The rest of the mission focused on research experiments, tests of a new laser link with SpaceX’s Starlink network and public outreach activities, including a violin performance by Gillis, a trained musician, of Star Wars composer John Williams’ “Rey’s Theme.” Her crewmates recorded the performance, which was then broadcast with young accompanists in Brazil, Haiti, Sweden, Venezuela, Uganda and the U.S. The violin will be auctioned off as part of a fundraiser for St. Jude Children’s Research Hospital, Isaacman’s chosen charity partner.

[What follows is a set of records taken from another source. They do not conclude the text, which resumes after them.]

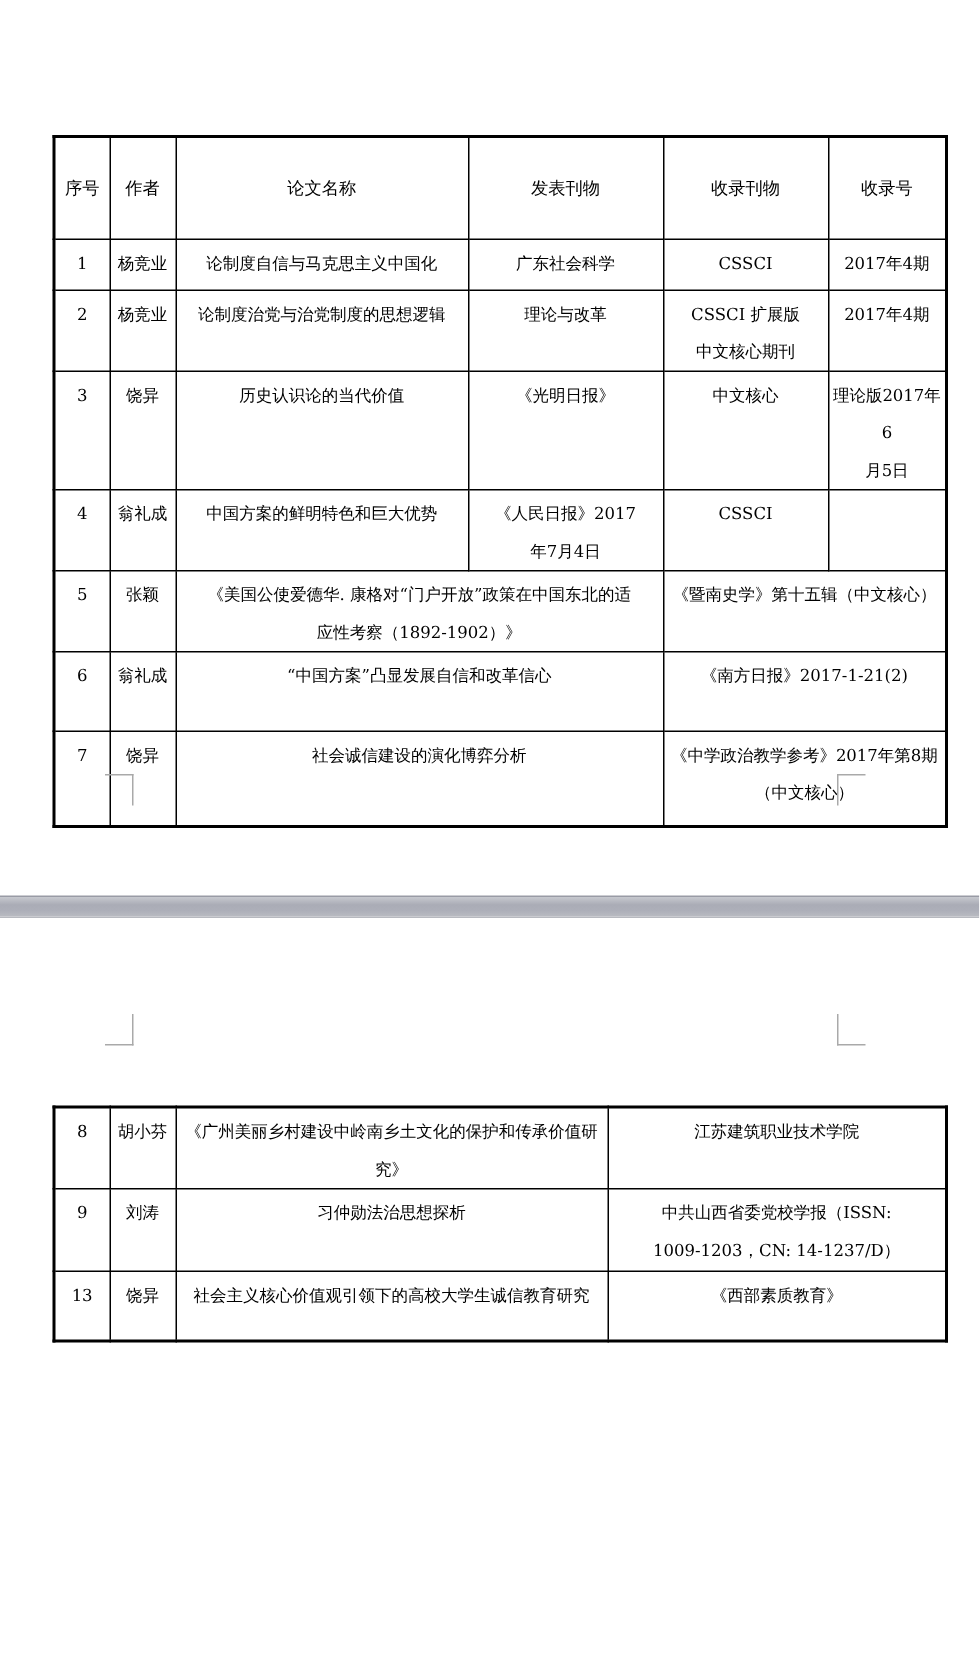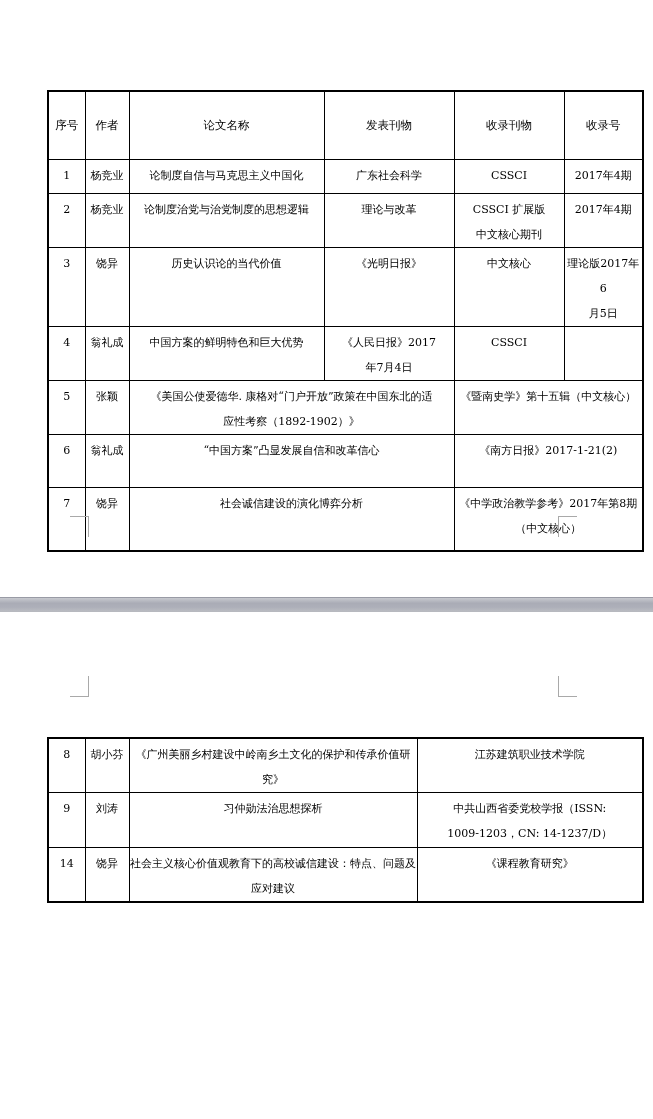"序号" table.pub { left: 47px -> 35px }
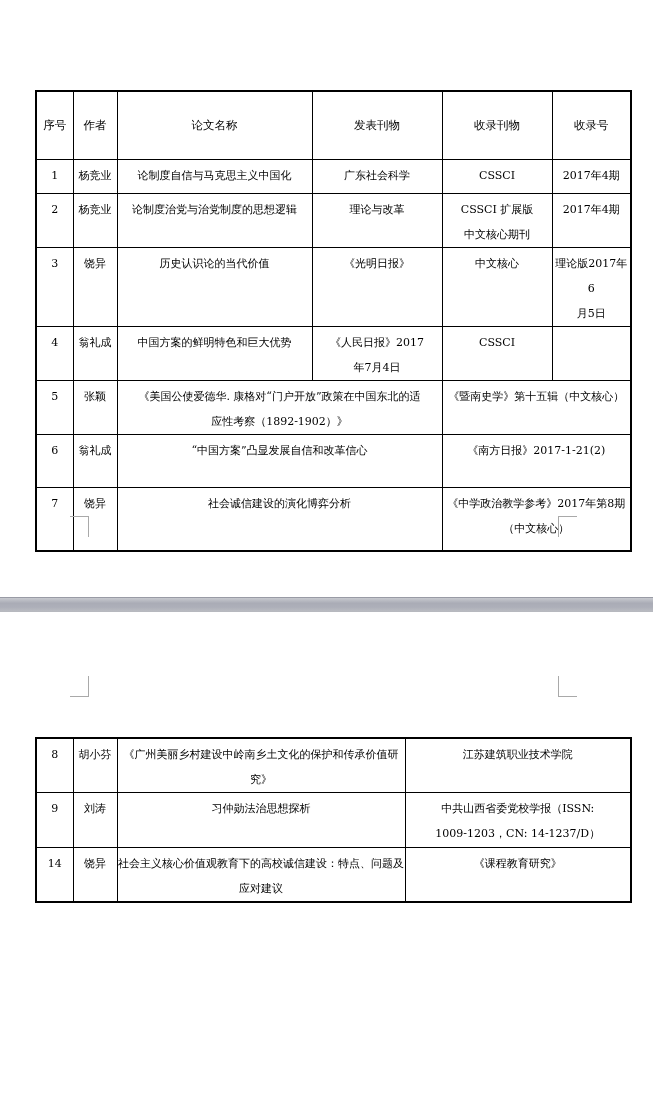"13" tr { html: none -> <tr> <td>13</td> <td>饶异</td> <td>社会主义核心价值观引领下的高校大学生诚信教育研究</td> <td>《西部素质教育》</td> </tr> }
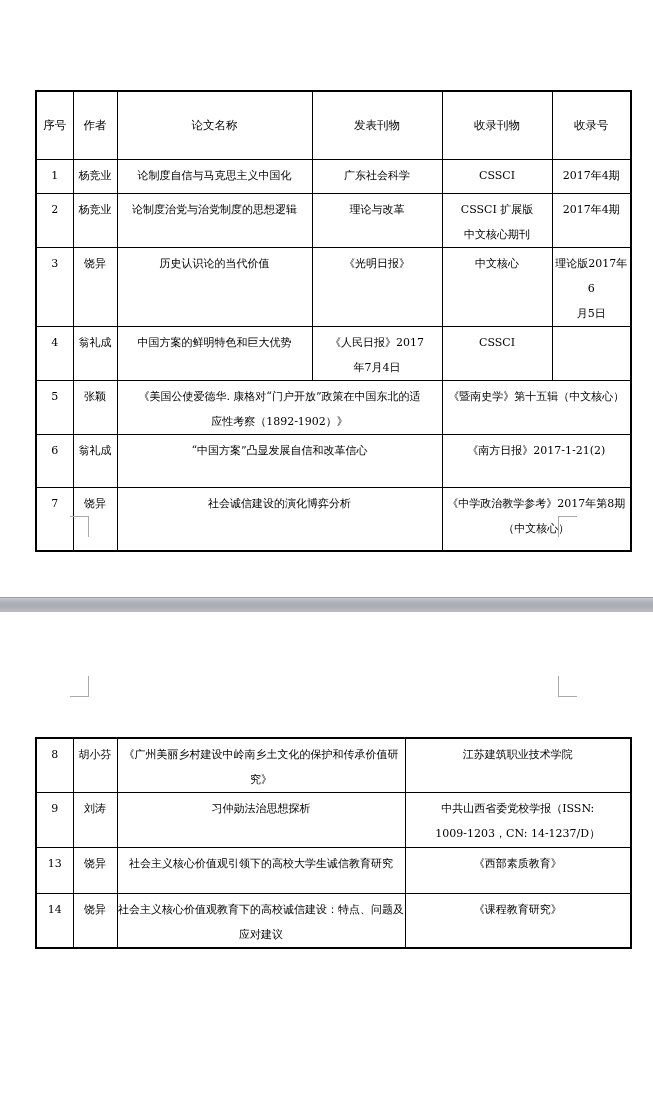"14" tr { html: <tr> <td>14</td> <td>饶异</td> <td>社会主义核心价值观教育下的高校诚信建设：特点、问题及 应对建议</td> <td>《课程教育研究》</td> </tr> -> none }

At 2:40 a.m. EDT on Sept. 15, the Dragon fired braking rockets for about 7 min. to slow its speed and drop out of orbit. The spacecraft’s two drogue chutes deployed at an altitude of about 18,000 ft. to dissipate speed and steady the ship. A minute later, four main parachutes unfurled, setting the stage for a gentle splashdown at 3:36 a.m. off the coast of Florida’s Dry Tortugas in the Gulf of Mexico. SpaceX had activated the new site, located 76 mi. west of Key West, to better the odds of a suitable location for landing, given the weather issues that delayed the launch.
Isaacman declines to say if he did any manual piloting of the Dragon in orbit. “Dragon has some impressive automation or autopilot, and it also has a lot of manual capabilities to be used in a contingency or an emergency, and we checked out all of these systems appropriately,” he says. “I can’t really comment more than that.”
Isaacman and SpaceX pitched a proposal to NASA to have the next Polaris mission boost the Hubble Space Telescope and possibly perform other services. NASA declined the offer but kept the door open for future consideration.
Plans for that flight will come after the Polaris program and SpaceX vet the full results and lessons learned from Polaris Dawn.
“The second mission was always meant to build on the first,” Isaacman says. “What you saw was a 1.0 EVA suit. No one would ever tout it as the most complex EVA in history. It was basic, much more akin to the ’60s, but it was a step in the right direction.
“It would be incredibly surprising if you didn’t see us do a much more complex EVA on the next go with a generational leap ahead in suit technology,” he adds. “My hope is that we just continue at the same pace, if not faster.”